Two trans-African automobile routes pass through the Central African Republic: the Tripoli-Cape Town Highway and the Lagos-Mombasa Highway.
- Total: 23,810 km
- Paved: 643 km
- Unpaved: 23,167 km (1999 est.)

Major roads include:
- RN1 (Route Nationale 1) north from Bangui. 482 km via Bossangoa to Moundou, Chad.
- RN2 east from Bangui. 1202 km via Bambari and Bangassou to the South Sudanese border at Bambouti.
- RN3 west from RN1 at Bossembélé. 453 km via Bouar and Baboua to Boulai on the Cameroon border as part of the east-west Trans-African Highway 8 Lagos-Mombasa.
- RN4 from RN2 at Damara, 76 km north of Bangui, north 554 km via Bouca and Batangafo to Sarh, Chad.
- RN6 south and west from Bangui, 605 km via Mbaïki, Carnot and Berbérati to Gamboula on the border with Cameroon.
- RN8 north-east from RN2 at Sibut, 023 km via Kaga Bandoro, Ndéle, and Birao to the Sudanese border.
- RN10 south from RN6 at Berbérati, 136 km via Bania to Nola.
- RN11 from Baoro on RN3 south, 104 km to Carnot on RN6.

The roads east to Sudan and north to Chad are poorly maintained.

== Waterways ==
900 km; traditional trade carried on by means of shallow-draft dugouts; Oubangui is the most important river, navigable all year to craft drawing 0.6 m or less; 282 km navigable to craft drawing as much as 1.8 m.

=== Ports and Harbors ===
There is only one river port, located at the capital, Bangui.

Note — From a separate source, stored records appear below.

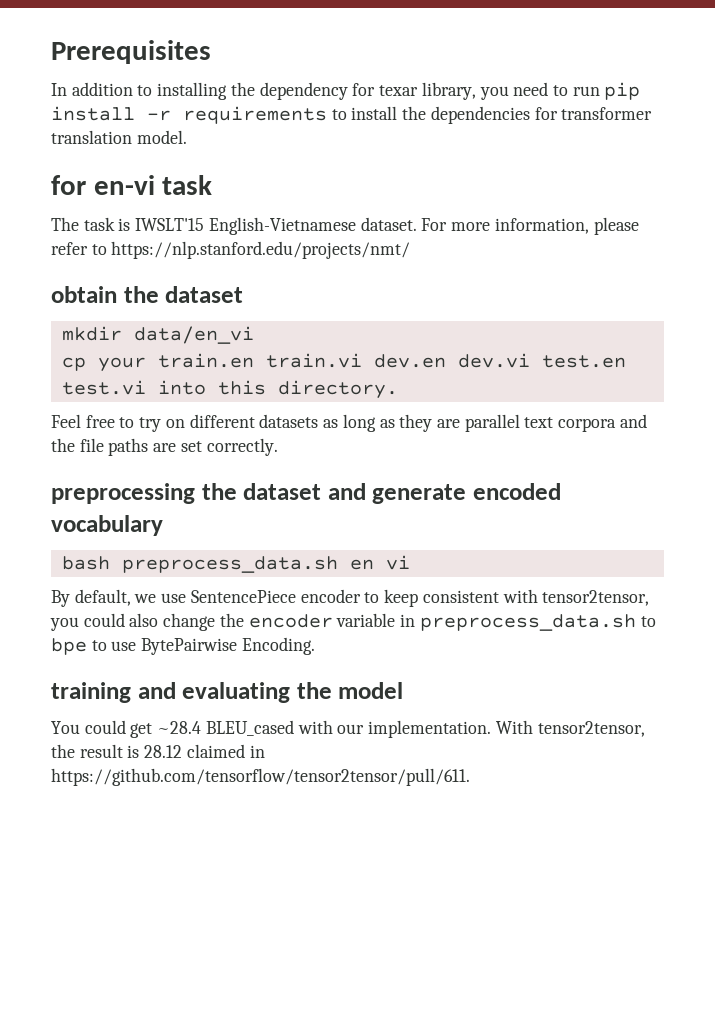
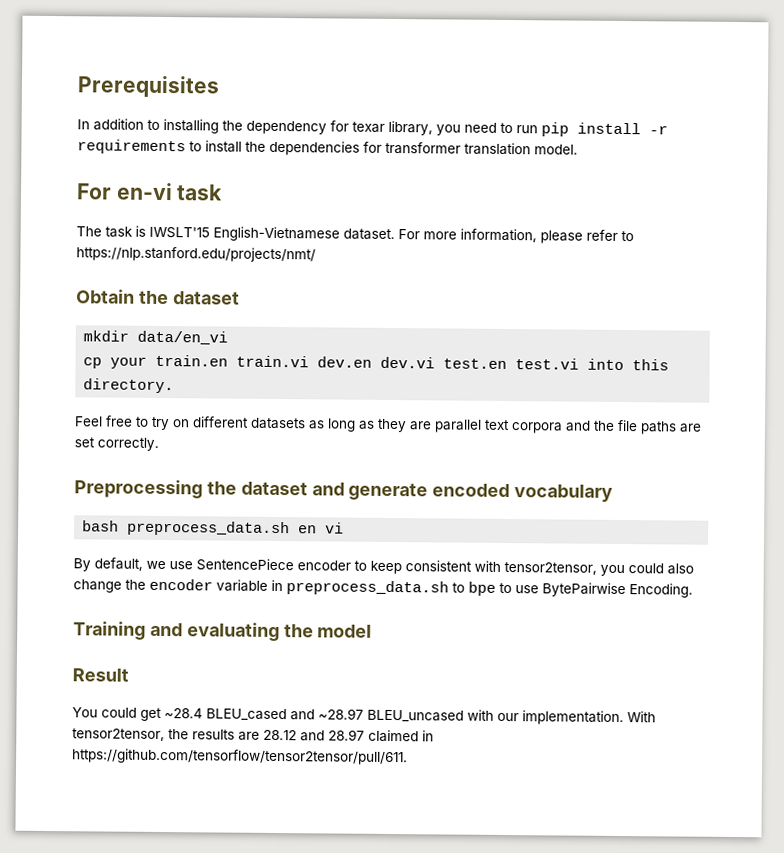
[51,175,86,195] for -> [76,183,112,200] For
[51,286,117,303] obtain -> [76,289,135,304] Obtain
[51,483,195,504] preprocessing -> [74,479,203,499] Preprocessing
[51,682,131,703] training -> [73,621,146,640] Training
(404, 690) none -> [72,668,129,682] // Result
(294, 728) none -> [290,708,464,723] and ~28.97 BLEU_uncased
[79,744,183,758] result is 28.12 -> [192,729,365,742] results are 28.12 and 28.97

It serves as the country's sole modern fluvial gateway, connecting the Central African Republic to the Atlantic via the Oubangui–Congo river system, which flows downstream to Brazzaville and Kinshasa, and onward by rail from Pointe-Noire to ocean-going vessels.

=== Regulations and Transit Requirements ===
Because the Central African Republic is landlocked, all maritime imports and exports must transit through a neighboring coastal country, most commonly Cameroon; via the ports of Douala or Kribi, and to a lesser extent through the Congo-river corridor via Pointe-Noire. The BESC/ECTN remains strictly compulsory for all shipments destined for Bangui. The Electronic Cargo Tracking Note (ECTN), also known locally as the Bordereau Électronique de Suivi des Cargaisons (BESC) or BSC, was established by Bangui customs authorities in 2000 and must be validated no later than five days before the vessel's arrival at the port of discharge.

The certificate is issued against the bill of lading, commercial invoice, and freight invoice, and is the shipper's responsibility to obtain; missing or inaccurate ECTNs trigger heavy fines and customs delays at the transit port.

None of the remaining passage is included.